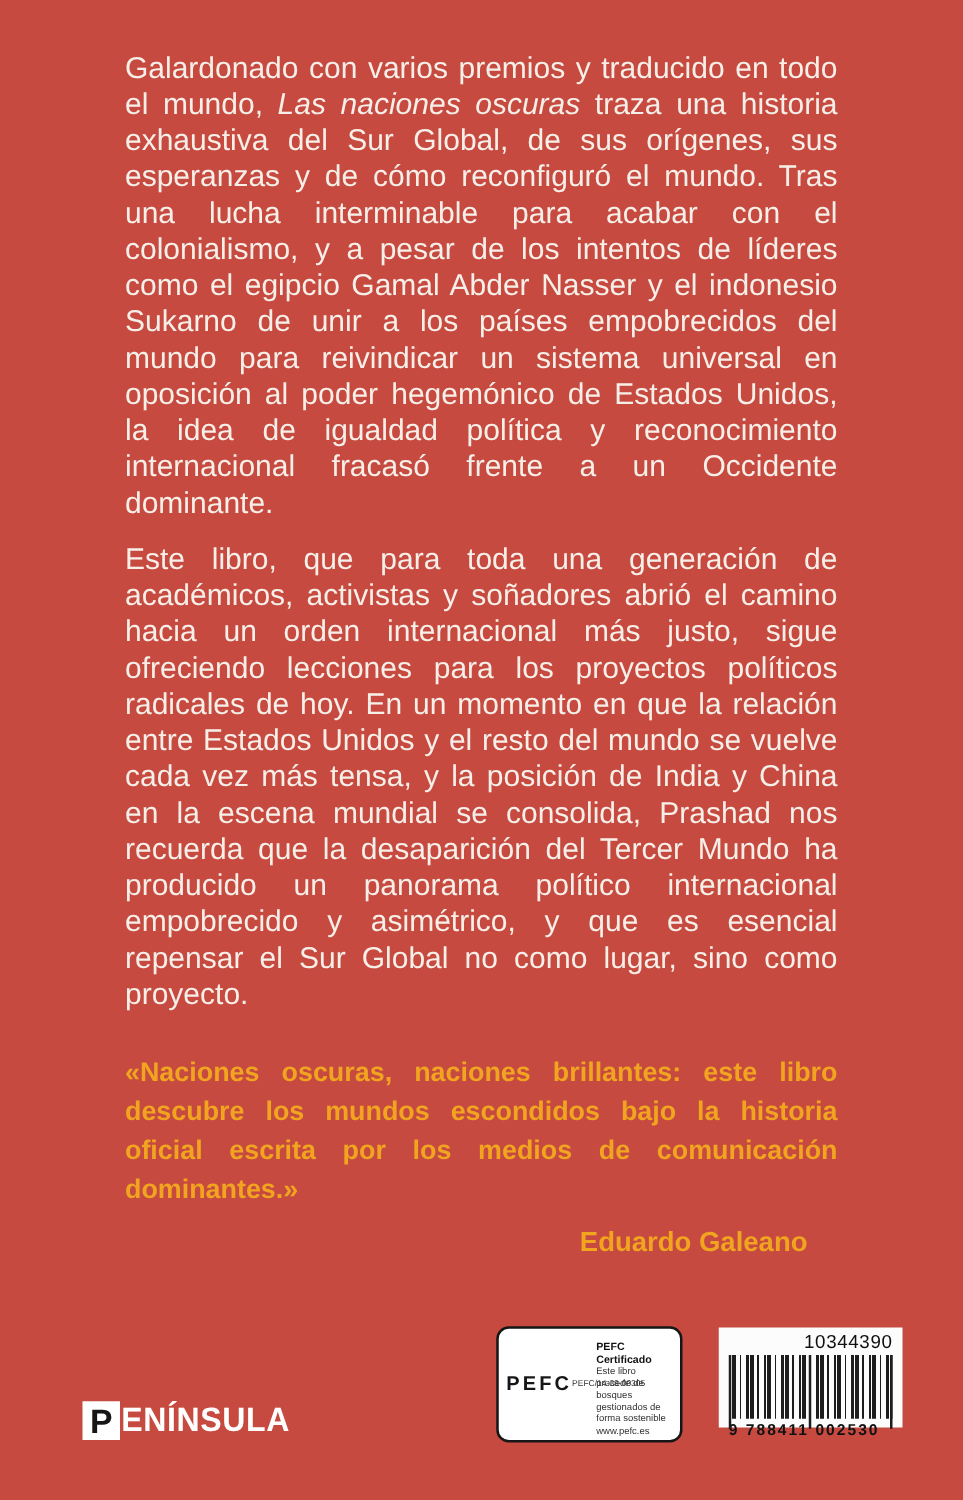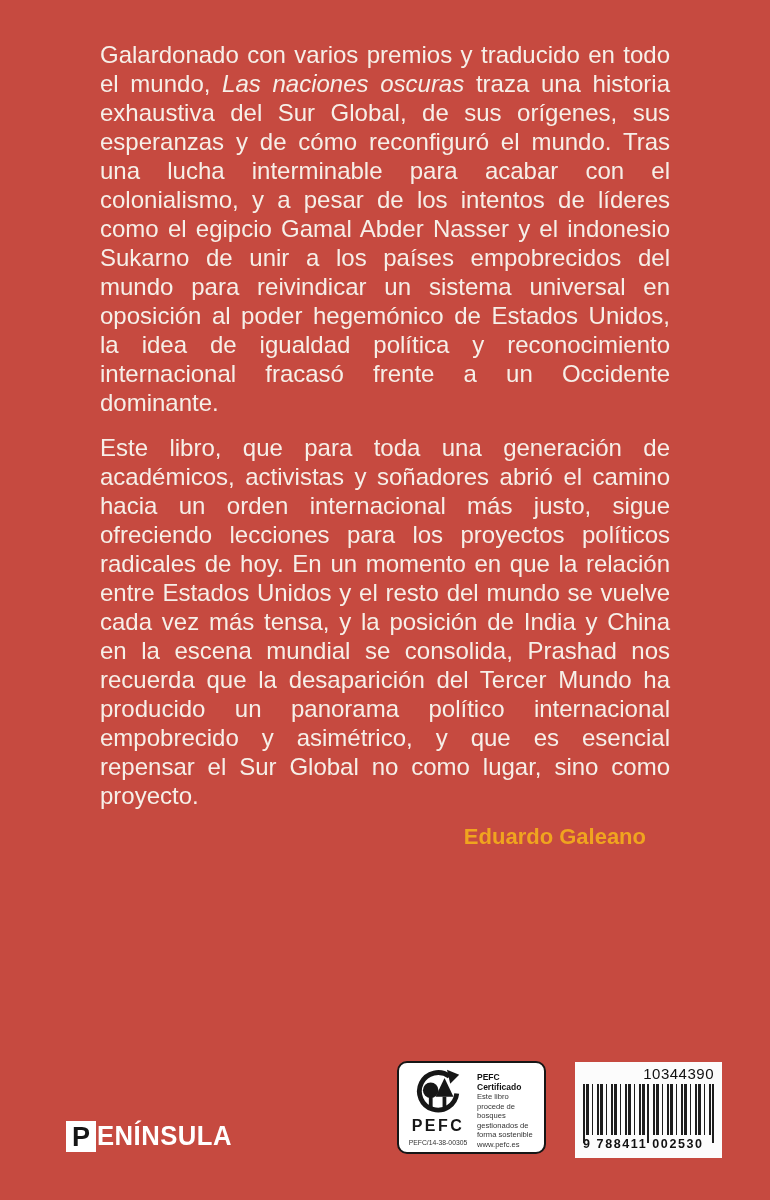"«Naciones oscuras, naciones brillantes:" div.review { html: none -> <div>«Naciones oscuras, naciones brillantes: este libro descubre los mundos escondidos bajo la historia oficial escrita por los medios de comunicación dominantes.»</div> }
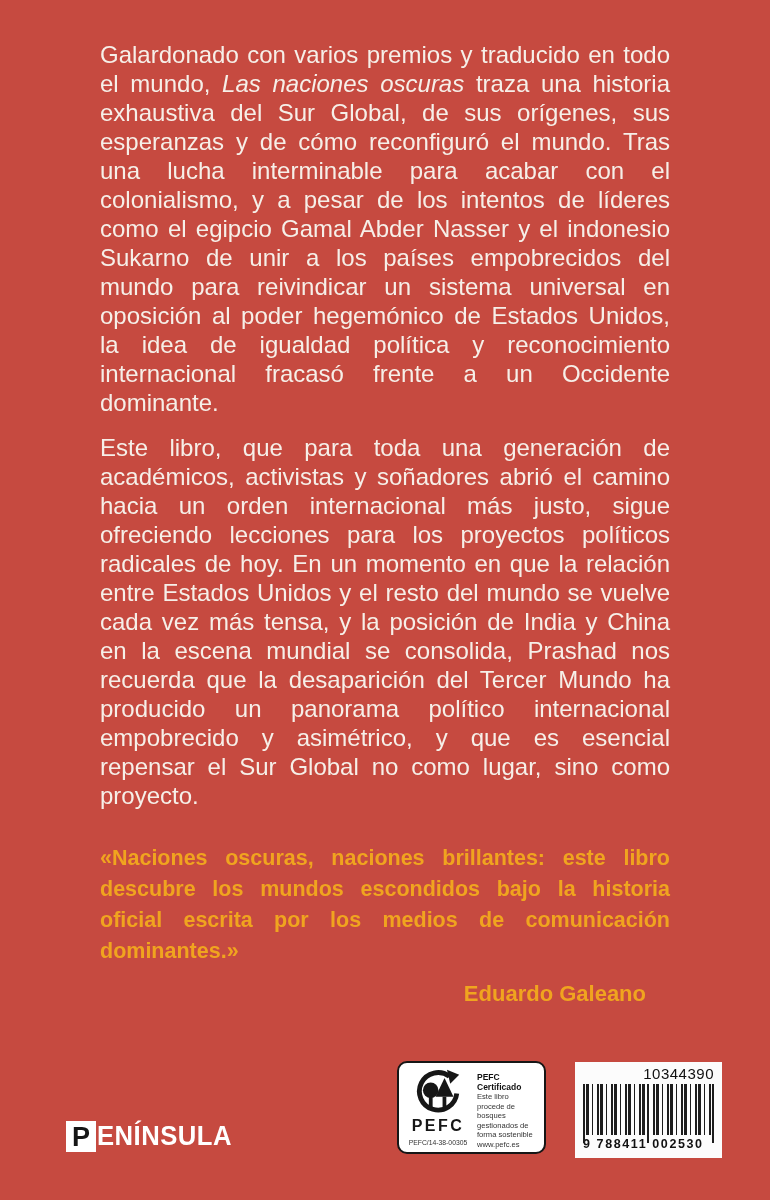"10344390" .barcode { height: 96px -> 80px }
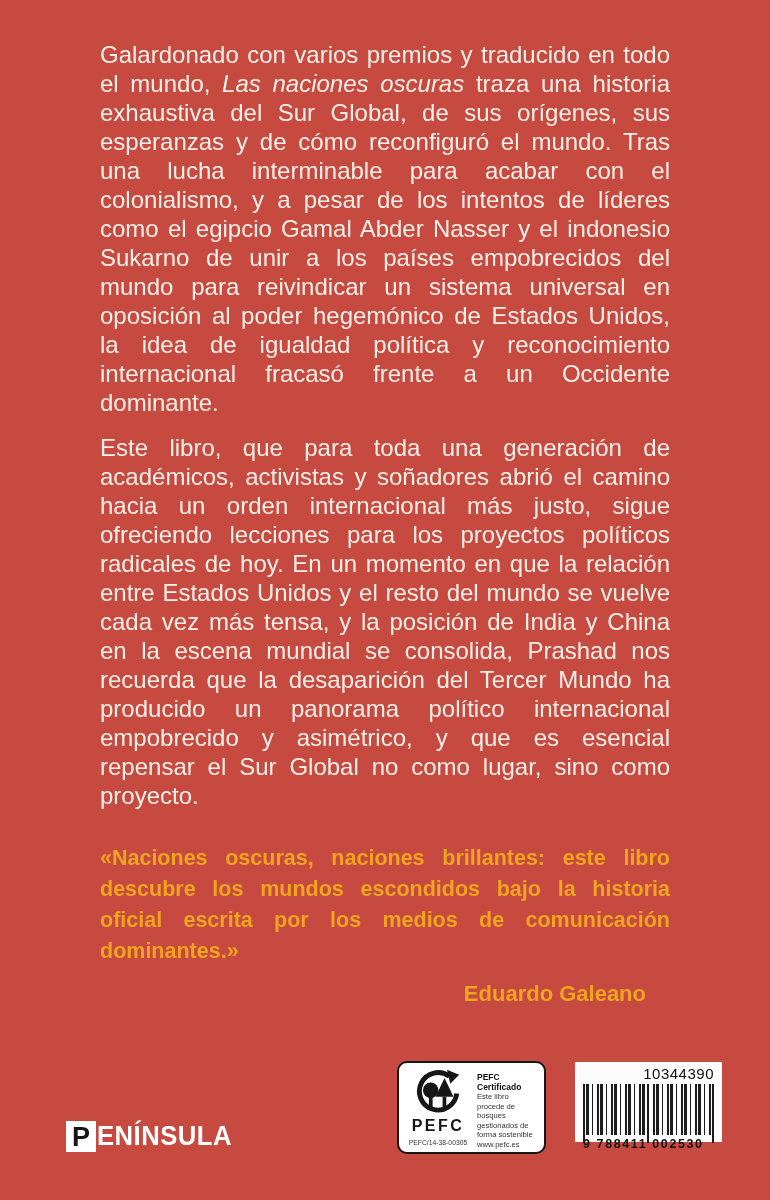"PEFC" .pefc-left { flex-direction: column -> row }
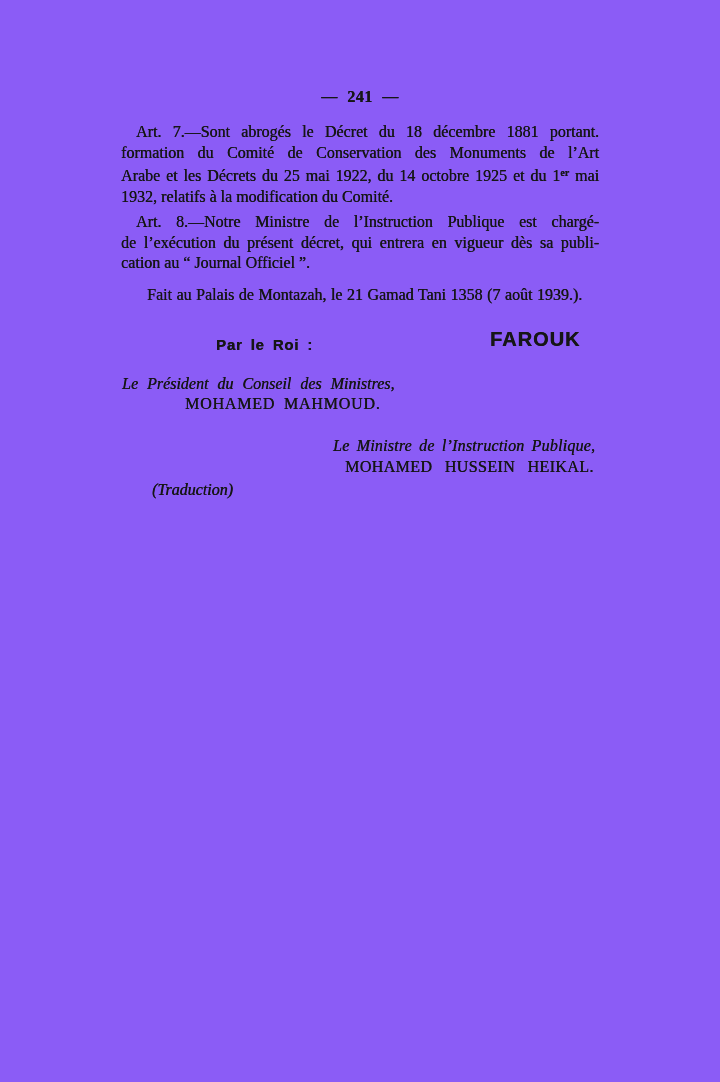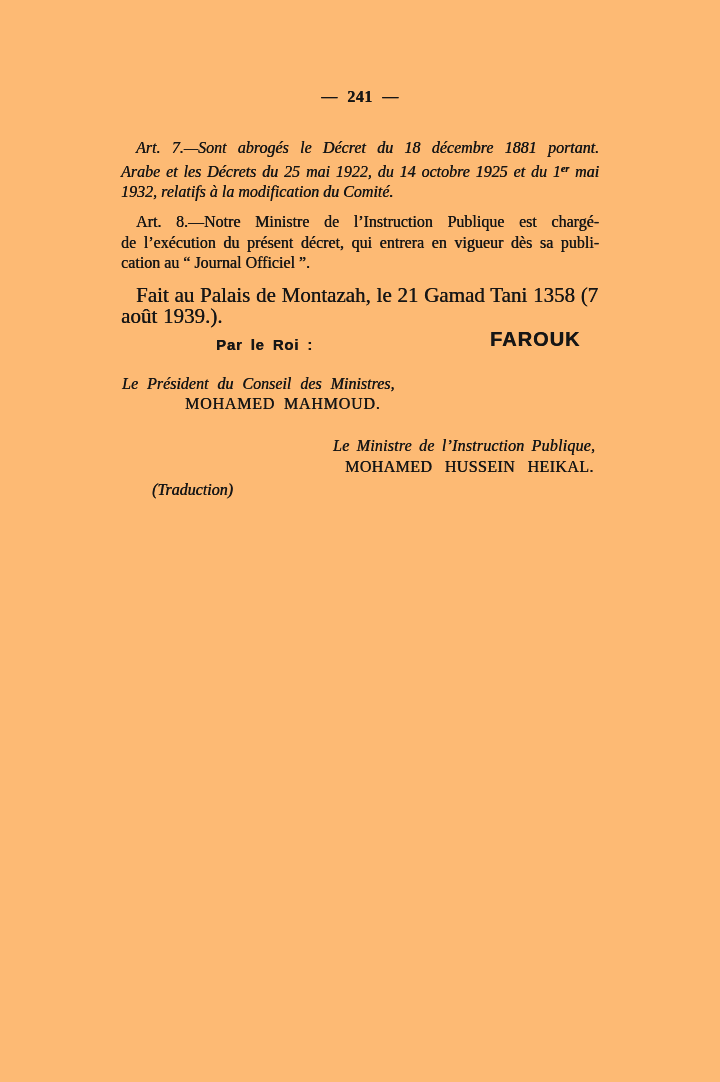"— 241 —" .page { background: #fdba74 -> #8b5cf6 }
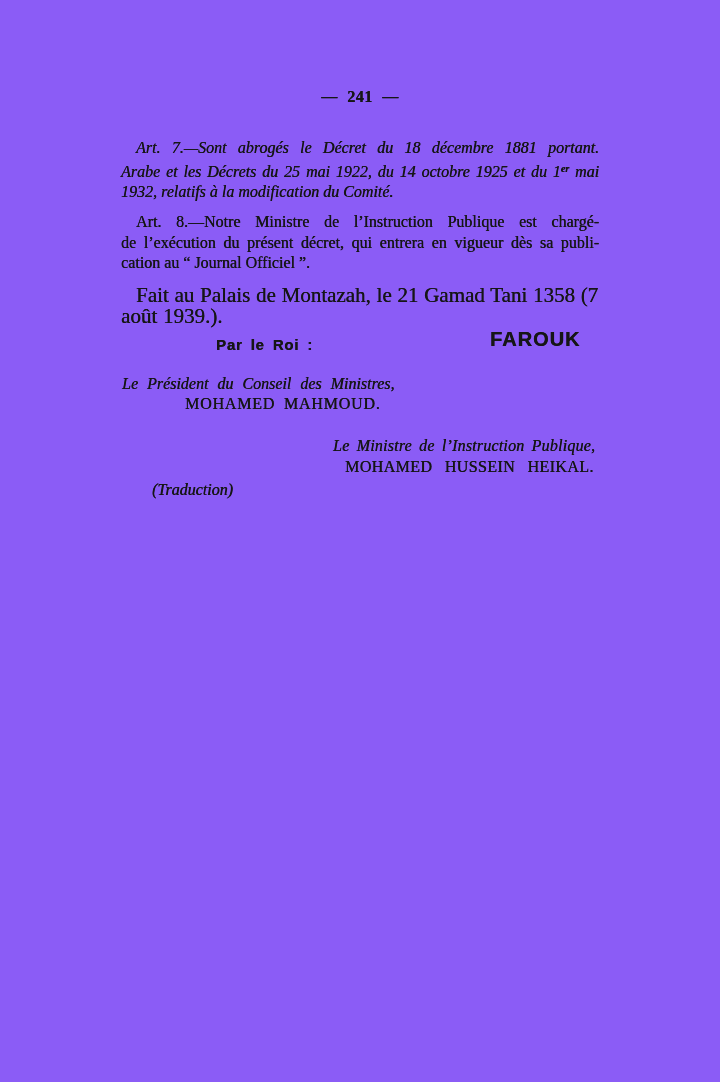"Art. 7.—Sont abrogés le Décret" .art7 { font-style: italic -> none; top: 138px -> 122px }
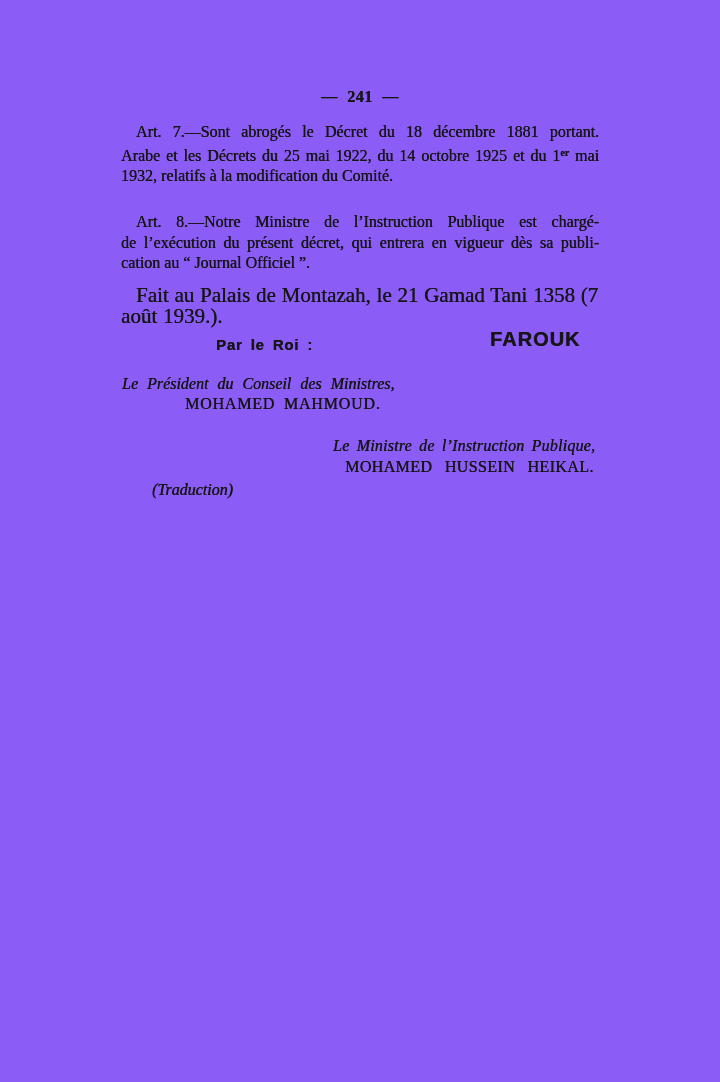"formation du Comité de Conservation" div.line { html: none -> <div>formation du Comité de Conservation des Monuments de l’Art</div> }
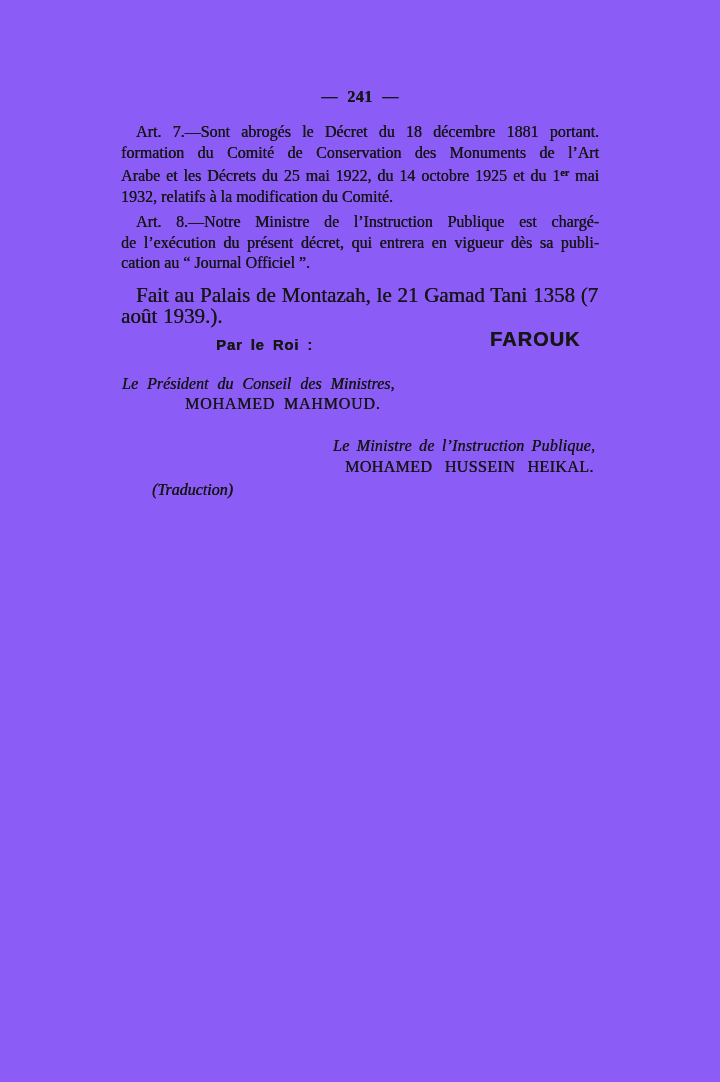"Fait au Palais de Montazah," .fait { font-size: 21px -> 16px; left: 121px -> 132px }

To do:
What is needed is an exact copy of every entry, minus the images.

Task solution:
"«Naciones oscuras, naciones brillantes:" div.review { html: none -> <div>«Naciones oscuras, naciones brillantes: este libro descubre los mundos escondidos bajo la historia oficial escrita por los medios de comunicación dominantes.»</div> }
"10344390" .barcode { height: 96px -> 80px }
"PEFC" .pefc-left { flex-direction: column -> row }
"— 241 —" .page { background: #fdba74 -> #8b5cf6 }
"Art. 7.—Sont abrogés le Décret" .art7 { font-style: italic -> none; top: 138px -> 122px }
"formation du Comité de Conservation" div.line { html: none -> <div>formation du Comité de Conservation des Monuments de l’Art</div> }
"Fait au Palais de Montazah," .fait { font-size: 21px -> 16px; left: 121px -> 132px }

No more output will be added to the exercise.